04 Feb 2023 00:01:17 | Update: 04 Feb 2023 00:01:17
Financial Distress

Financial distress is a condition in which a company or individual cannot generate sufficient revenues or income, making it unable to meet or pay its financial obligations. This is generally due to high fixed costs, a large degree of illiquid assets, or revenues sensitive to economic downturns. For individuals, financial distress can arise from poor budgeting, overspending, too high of a debt load, lawsuit, or loss of employment.

Ignoring the signs of financial distress before it gets out of control can be devastating. There may come a time when severe financial distress can no longer be remedied because the company or individual's obligations have grown too high and cannot be repaid. If this happens, bankruptcy may be the only option.

If a company or individual experiences a period of time when it cannot pay its debts, bills, and other obligations by their due date, they are likely experiencing financial distress.

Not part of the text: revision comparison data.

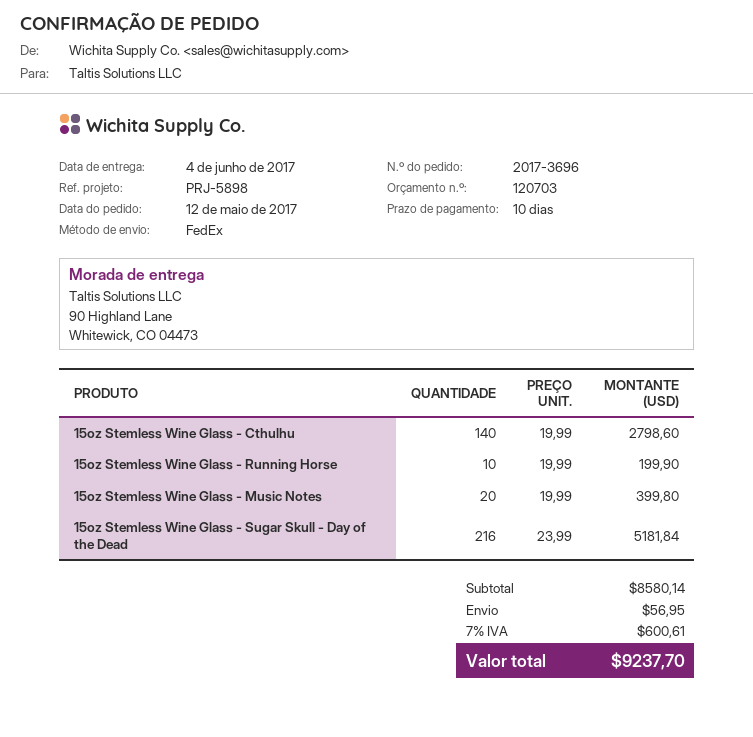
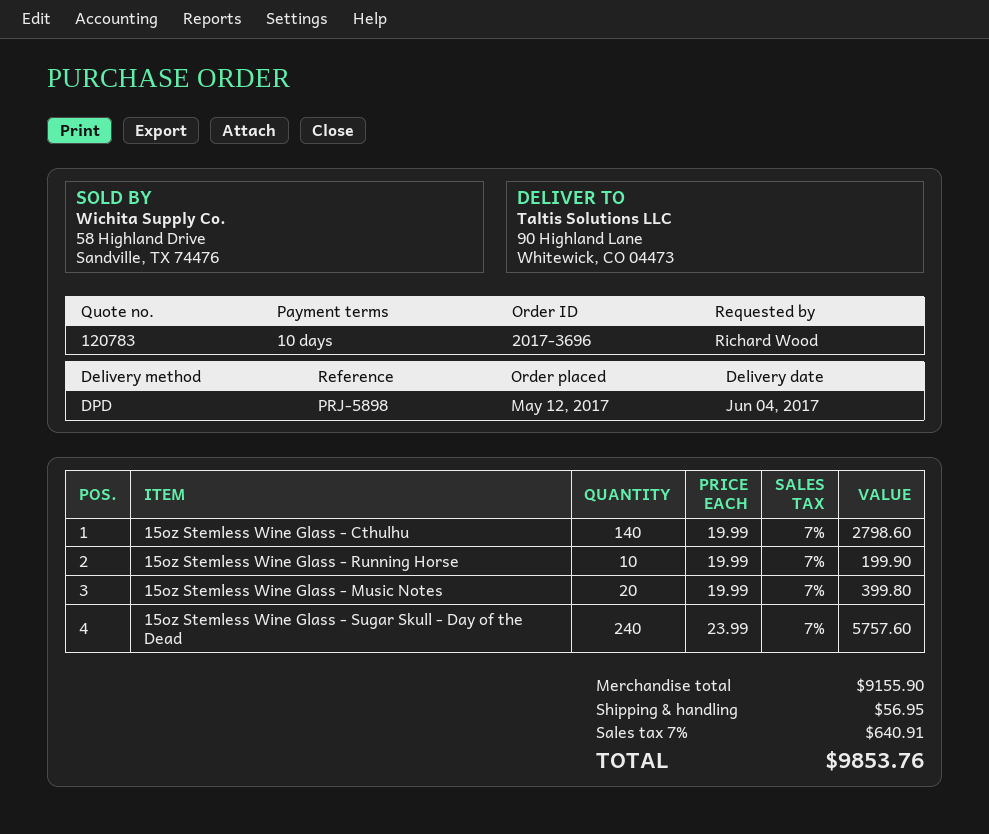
quote number: 120703 -> 120783
shipping method: FedEx -> DPD
15oz Stemless Wine Glass - Sugar Skull - Day of the Dead: 216 x 23.99 = 5181.84 -> 240 x 23.99 = 5757.60
subtotal: 8580.14 -> 9155.90
tax: 7% = 600.61 -> 7% = 640.91
total: 9237.70 -> 9853.76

Examples of a firm's expenses that must be paid may include financing such as paying interest on debts, opportunity costs of projects, and employees who aren't productive. Employees of a distressed firm usually have lower morale and higher stress caused by the increased chance of bankruptcy, which could force them out of their jobs. Companies under financial distress may find it difficult to secure new financing. They may also find the market value of the firm falls significantly, as customers cut back on new orders, and suppliers change their terms of delivery.

Looking at a company's financial statements can help investors and others determine its current and future financial health. For example, negative cash flows appearing in the company's cash flow statement is one red flag of financial distress. This could be caused by a large disparity between cash payments and receivables, high interest payments, or a drop in working capital.

Individuals who experience financial distress may find themselves in a situation where their debt servicing costs are much more than their monthly income. These debts or obligations include items such as home or rent payments, car payments, credit cards, and utility bills. People who experience situations like these tend to go through it for an extended period of time and may ultimately be forced to relinquish assets secured by their debts and lose their home or car, or face eviction. There are multiple warning signs that could indicate a company is experiencing financial distress, or is about to in the near-term. Poor profits may point to a company that is financially unhealthy. Struggling to break even suggests a business that cannot sustain itself by generating internal funds and must instead raise capital externally.